As a servicer of loans backed by the federal government, which include FHA, VA, USDA, Fannie Mae, and Freddie Mac loans, and in accordance with provisions of the CARES Act, if customers are experiencing a financial hardship related to the coronavirus pandemic we are permitted to allow these requesting borrowers to temporarily suspend mortgage payments. This is known as a forbearance. In a nutshell, a forbearance provides an opportunity to pause mortgage payments for a set period of time. However, it’s important to point out that a forbearance is not a waiver of payments. Any payments missed will still need to be paid back at the end of the forbearance period or through a post-forbearance relief option.
+What do I need to know about forbearance?
You should know that during a forbearance, no payments are expected; however, payments will still be accepted. There will be no late charges assessed to your account, and negative credit reporting is suppressed.

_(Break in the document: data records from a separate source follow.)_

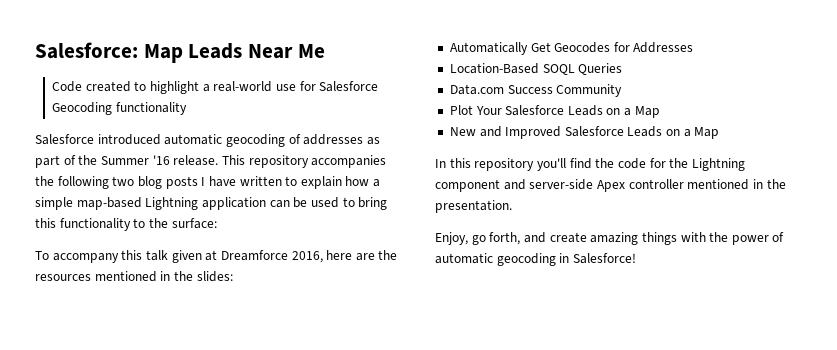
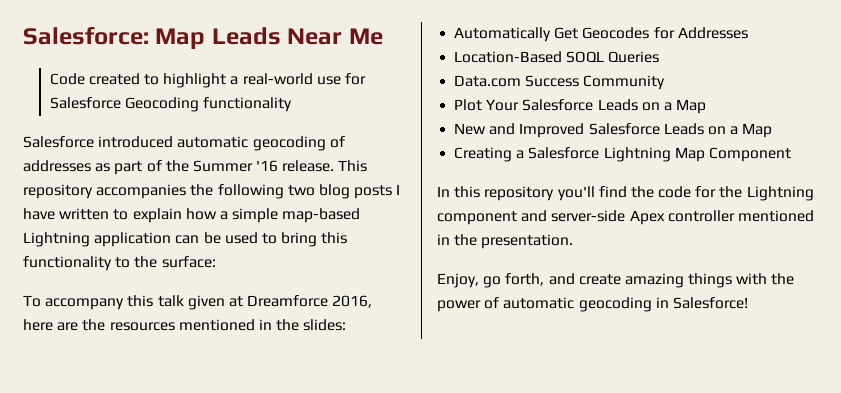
+ Creating a Salesforce Lightning Map Component

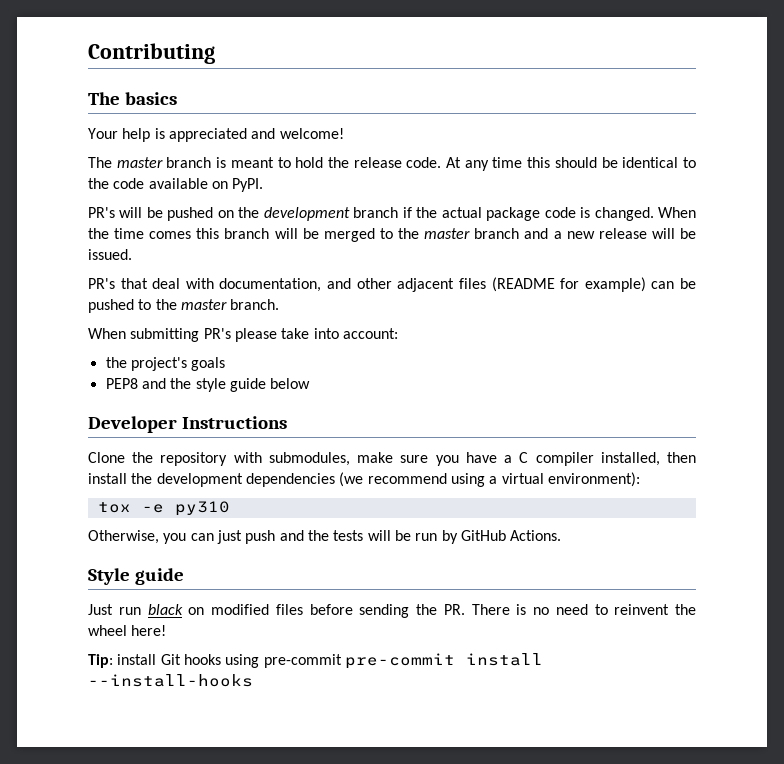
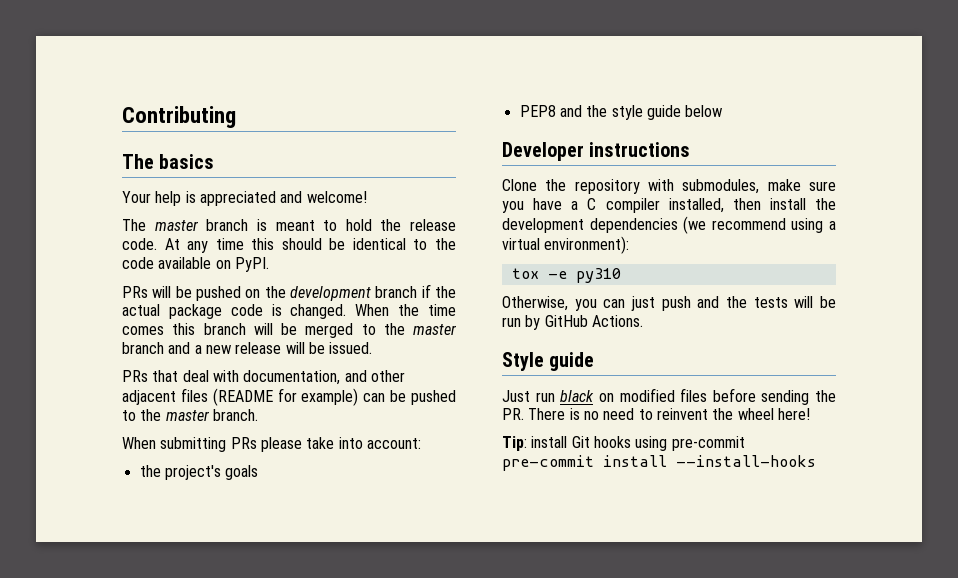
- PR's will be pushed on the development branch if the actual package code is changed.
+ PRs will be pushed on the development branch if the actual package code is changed.
- PR's that deal with documentation, and other adjacent files (README for example) can be pushed to the master branch.
+ PRs that deal with documentation, and other adjacent files (README for example) can be pushed to the master branch.
- When submitting PR's please take into account:
+ When submitting PRs please take into account:
- Developer Instructions
+ Developer instructions

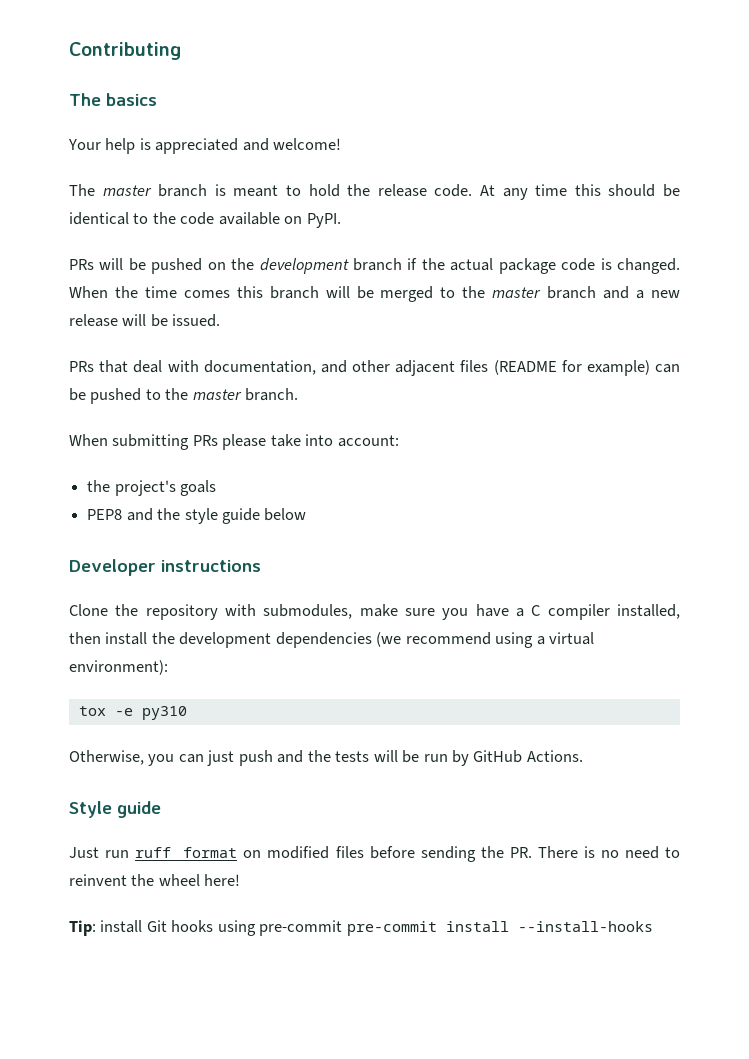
- Just run black on modified files before sending the PR. There is no need to reinvent the wheel here!
+ Just run ruff format on modified files before sending the PR. There is no need to reinvent the wheel here!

Important:If you are set up on recurring ACH payments, entering a forbearance plan will automatically turn off your recurring payments. If you would like to continue to make full or partial payments through recurring ACH, you will have to re-enroll in our auto drafting program.
The purpose of a forbearance is to offer temporary relief by suspending payments for a set period of time for those impacted by COVID-19. However, it is important to understand that once the forbearance plan expires, the total amount of all outstanding monthly mortgage payments that were suspended during the forbearance period, as well as any previously delinquent amounts, will become due, unless further assistance is requested and addressed through post-forbearance options, and credit reporting will resume.
For example: Let’s say your monthly mortgage payment is $1,000, including principal, interest, taxes, and insurance. If you choose to enter a 90-day forbearance plan, you won’t owe that $1,000 for the next three months. But at the end of the 90-day plan, you’ll owe $3,000 (or $1,000/month for the past 3 months) to become current again.
This can result in payment shock for some, which is why as your servicer we will remain in contact with you during your forbearance period to discuss your unique situation, including what options are available to you for paying back the missed payments at the end of your forbearance term. Depending on your loan product and eligibility status, a variety of options may be available to you for short term or long term relief. For more information, see our FAQ section below on post-forbearance relief options.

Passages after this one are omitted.